* [Task details]:
Give the number of lines in the listing that contain "from", with no other words.

* [Exercise material]:
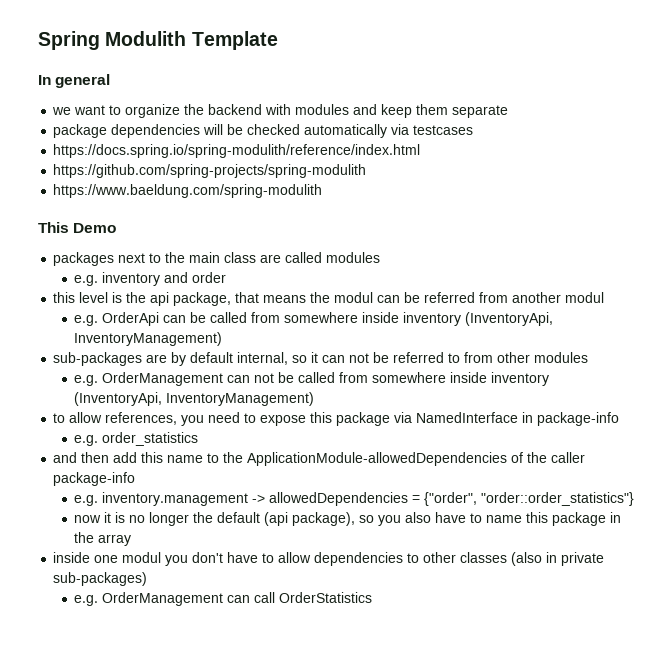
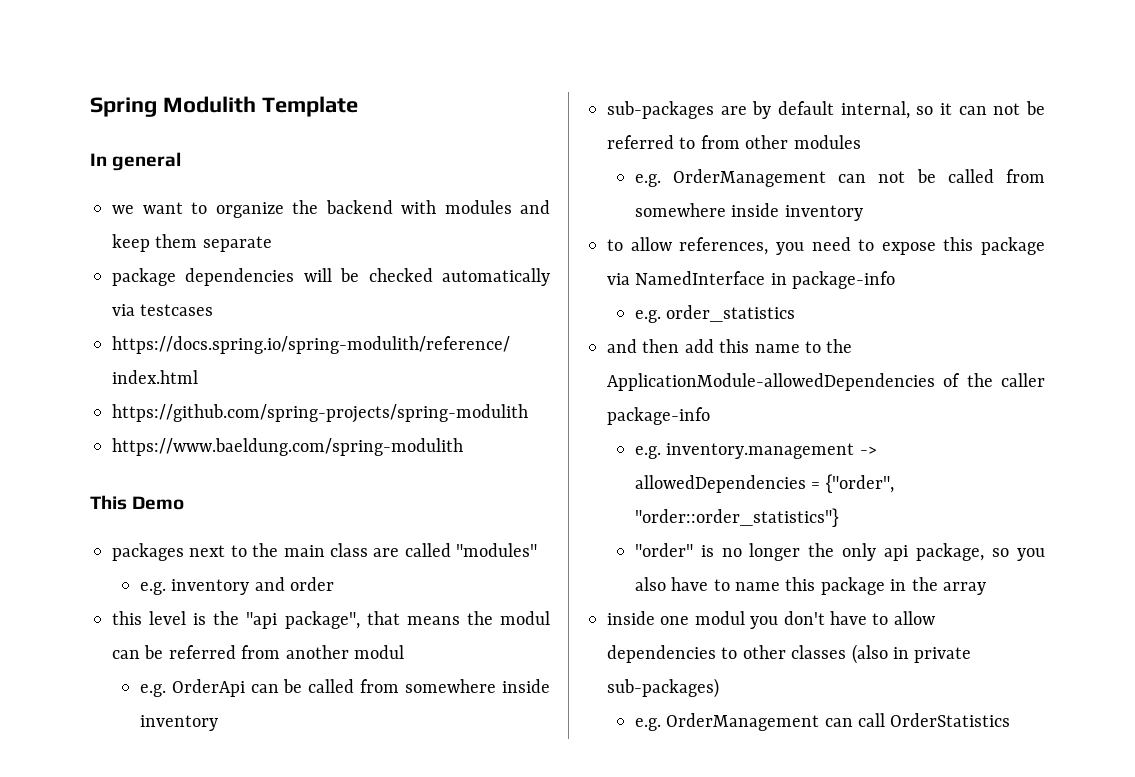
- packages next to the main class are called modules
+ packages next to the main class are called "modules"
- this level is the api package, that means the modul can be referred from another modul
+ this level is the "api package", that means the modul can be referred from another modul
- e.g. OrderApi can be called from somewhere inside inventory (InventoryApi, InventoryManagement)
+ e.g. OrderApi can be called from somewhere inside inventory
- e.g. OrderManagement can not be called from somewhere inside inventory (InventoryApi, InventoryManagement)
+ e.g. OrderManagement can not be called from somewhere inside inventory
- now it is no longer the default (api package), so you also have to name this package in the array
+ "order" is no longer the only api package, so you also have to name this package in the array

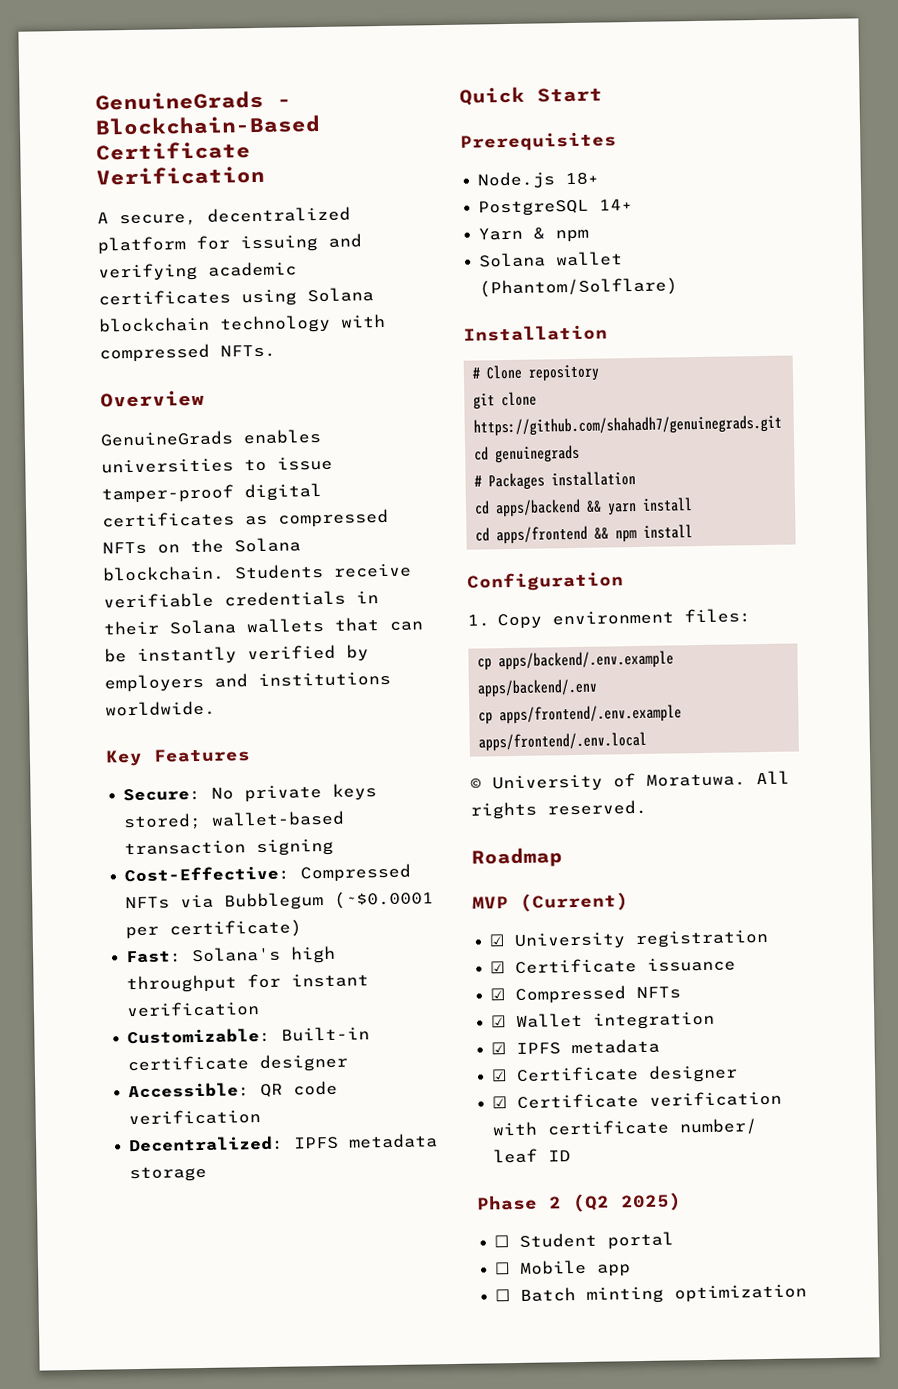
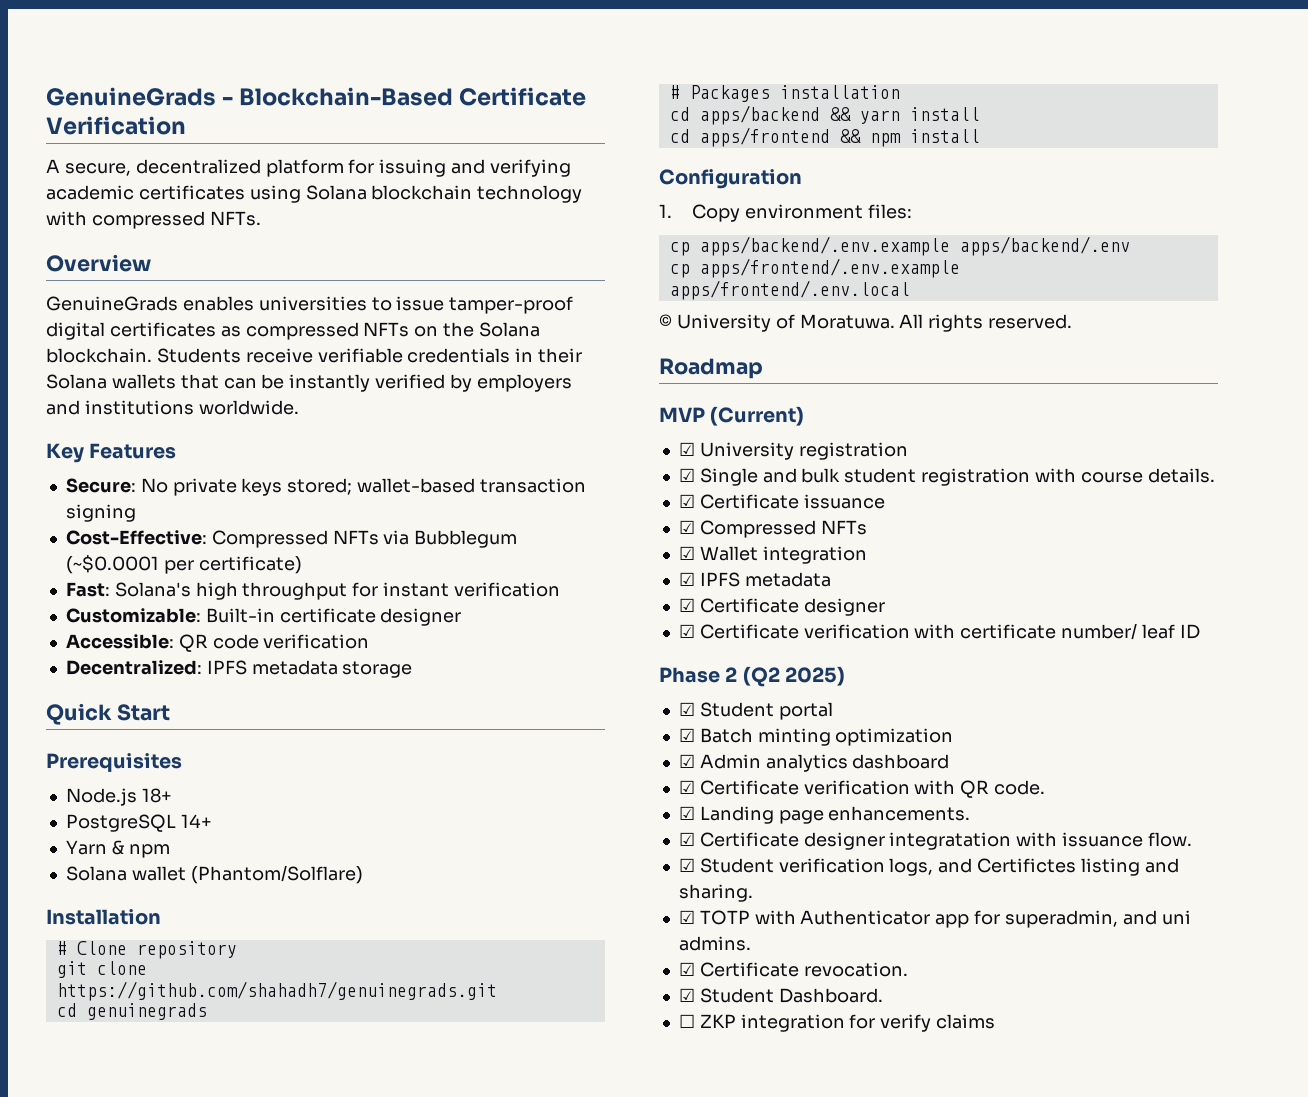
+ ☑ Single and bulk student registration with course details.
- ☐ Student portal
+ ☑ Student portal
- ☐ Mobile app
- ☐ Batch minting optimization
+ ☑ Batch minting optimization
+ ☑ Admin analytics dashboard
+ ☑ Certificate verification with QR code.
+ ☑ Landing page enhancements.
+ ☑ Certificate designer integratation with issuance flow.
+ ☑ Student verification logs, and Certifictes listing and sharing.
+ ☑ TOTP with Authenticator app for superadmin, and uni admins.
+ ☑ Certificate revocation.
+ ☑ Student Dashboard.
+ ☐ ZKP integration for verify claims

* [Response]:
6